It seems intuitive that more data or information can lead to better decision-making by the neural networks. Zaidan et al. (2007) propose a new framework to improve performance for supervised machine learning by using richer “kinds” of data. Their approach is called the “annotator rationales” technique and it is to leverage a training dataset with annotated rationales. The rationales highlight the evidence supporting the prediction. Zaidan et al. (2007) test their approach on text categorization tasks, specifically, sentiment classification of movie reviews and they claim that these rationales enable the machine to learn why the prediction is the way it is. Rationales help the model learn the signal from the noise. ML algorithms face the “credit-assigment problem” which means that many features in the data (X) could have affected the predicted result (Y). Rationales provide a “shortcut” to simplifying this problem since they provide hints on which features of X were important. Zaidan et al. (2007) used a discriminative SVM for experimentation and the results indicate that this technique significantly improves results for the sentiment classification and they hypothesize that leveraging rationales might be more useful than providing more training examples.

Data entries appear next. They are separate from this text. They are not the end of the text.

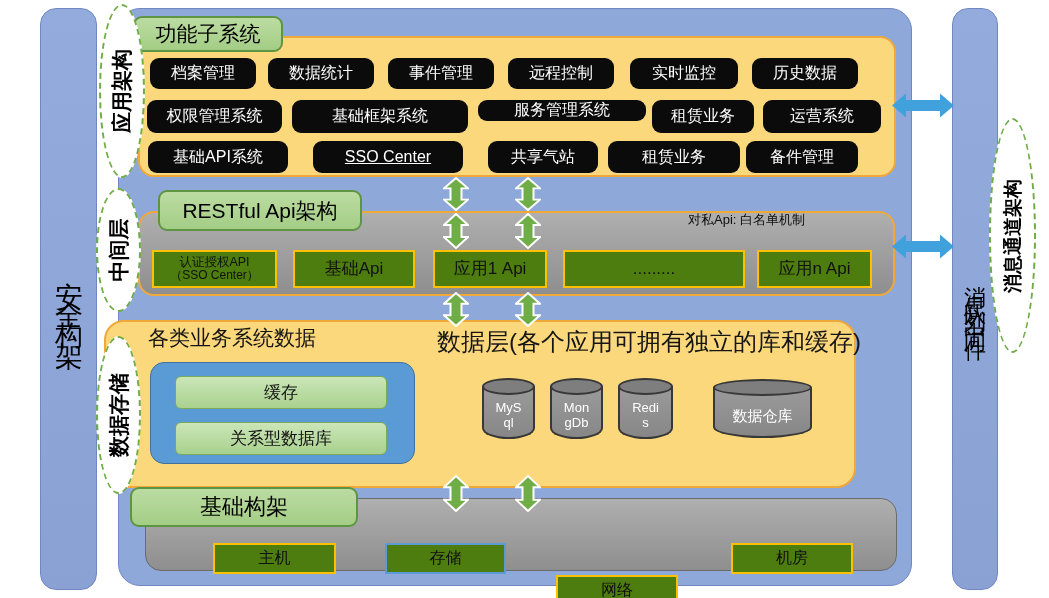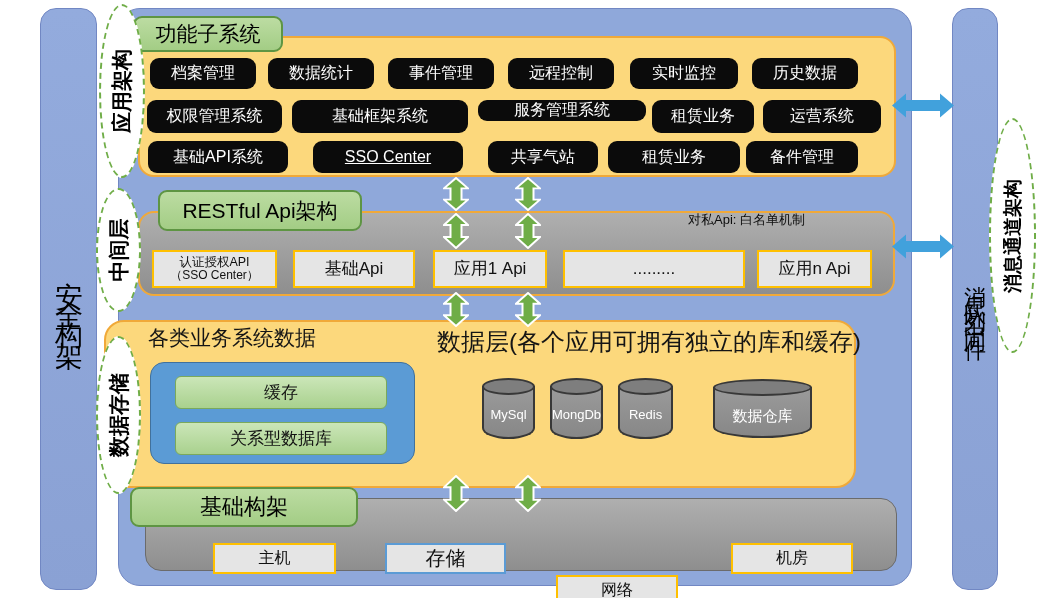--- a/index.html
+++ b/index.html
@@ -47,7 +47,7 @@
   }
   
   .white-box{
-    background:#e5e5e5;border:2px solid #ffc000;
+    background:#4d7c0f;border:2px solid #ffc000;
     display:flex;flex-direction:column;align-items:center;justify-content:center;
     font-size:17px;z-index:5;text-align:center;line-height:1.15;
   }

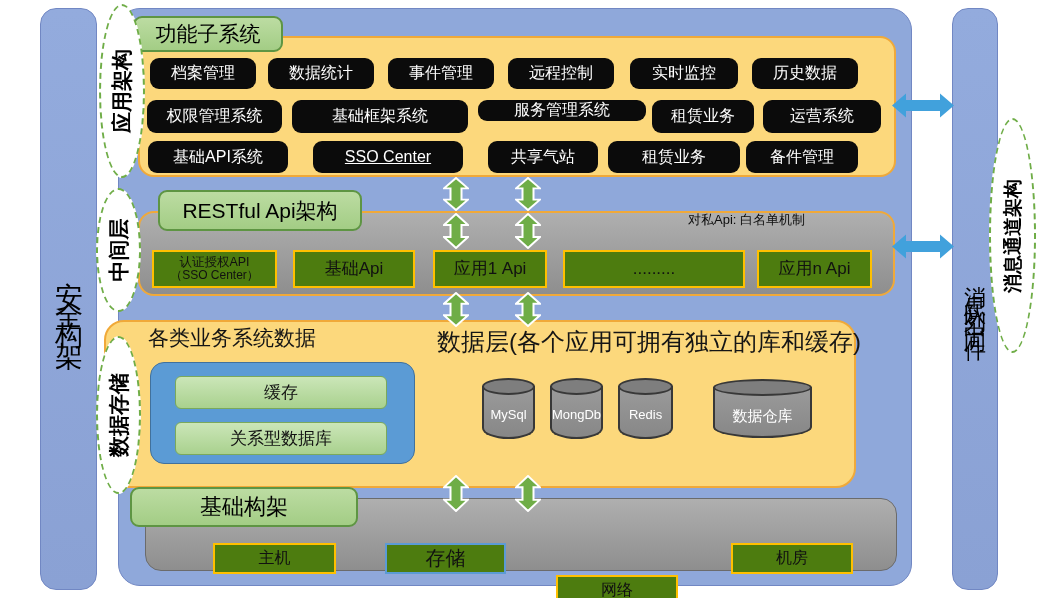--- a/index.html
+++ b/index.html
@@ -86,7 +86,7 @@
   }
   .cyl .cyl-label{
     position:absolute;top:14px;left:0;right:0;bottom:0;z-index:3;
-    display:flex;flex-direction:row;align-items:center;justify-content:center;
+    display:flex;flex-direction:column;align-items:center;justify-content:center;
     color:#fff;font-size:13px;line-height:1.15;text-align:center;
   }
   .cyl .cyl-label.big{font-size:15px;}

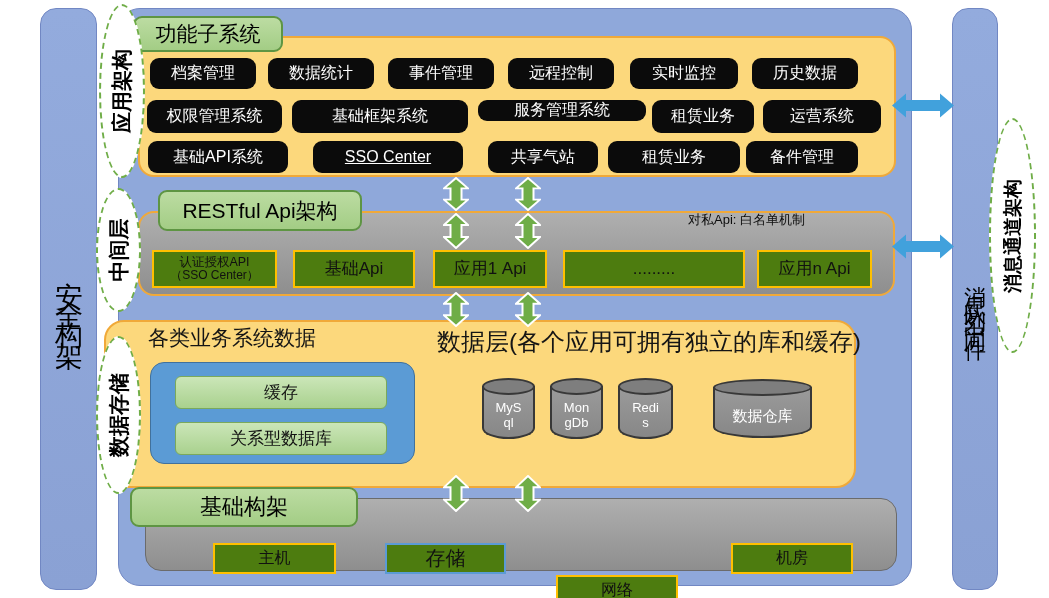--- a/index.html
+++ b/index.html
@@ -248,7 +248,7 @@
 <div class="abs white-box" style="left:213px;top:543px;width:123px;height:31px;font-size:16px;">
   <span>主机</span>
 </div>
-<div class="abs white-box blue-border" style="left:385px;top:543px;width:121px;height:31px;font-size:20px;">
+<div class="abs white-box blue-border" style="left:385px;top:543px;width:121px;height:31px;font-size:16px;">
   <span>存储</span>
 </div>
 <div class="abs white-box" style="left:556px;top:543px;width:122px;height:31px;font-size:16px;margin-top:32px;">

Recently, rationales have been a popular method in NLP to provide interpretability in the form of extracted subsets of texts. It is common to have spurious patterns and co-varying aspects in the dataset due to which rationale selectors do not capture the desired relationship between input text and target labels. Considering this problem this paper proposes CDA (Counterfactual Data Augmentation) framework to aid rational models trained with Maximum Mutual Information (MMI) criteria (Plyler et al., 2022). CDA consists of transforms—for rational and classifications—because of their effectiveness over RNNs in NLP. The authors used TripAdvisor.com and RateBeer datasets for testing CDA with three baselines - MMI, FDA (Factual Data Augmentation), and ANT (simple substitution using antonyms). The results of the rational models were compared using precision and the accuracy of the classifier is reported based on the development set. From the results, authors concluded that the models trained using the CDA framework learn higher quality rationales and it doesn't need human intervention. In the future, the authors would like to explore more on counterfactual predictors and on CDA framework that could connect with other rationalization strategies. Similarly, Liu et al. (2019b) proposed a novel Generative Explanation Framework (GEF) for classification problems that can generate fine-grained explanations. The motivation behind this explanation framework is to provide human-readable explanations without ignoring fine-grained information such as textual explanations for the label. For understanding the accuracy of explanations, the authors conducted experiments on two datasets—PCMag and Skytrax User Reviews—which were processed by the Stanford Tokenizer. Further, the authors used Encoder-Predictor architecture in which they used Conditional Variational Autoencoder (CVAR) as a base model for text explanations and Long Short-Term Memory (LSTM) for numerical explanations. The experimental results indicated that after combining base models with GEF the performance of the base model was enhanced along with improving the quality of explanations. Further, the authors also used human evaluation for evaluating the explainability of the generated text explanations. The authors noted that for 57.62% of the tested items GEF provided better or equal explanations compared with the basic model.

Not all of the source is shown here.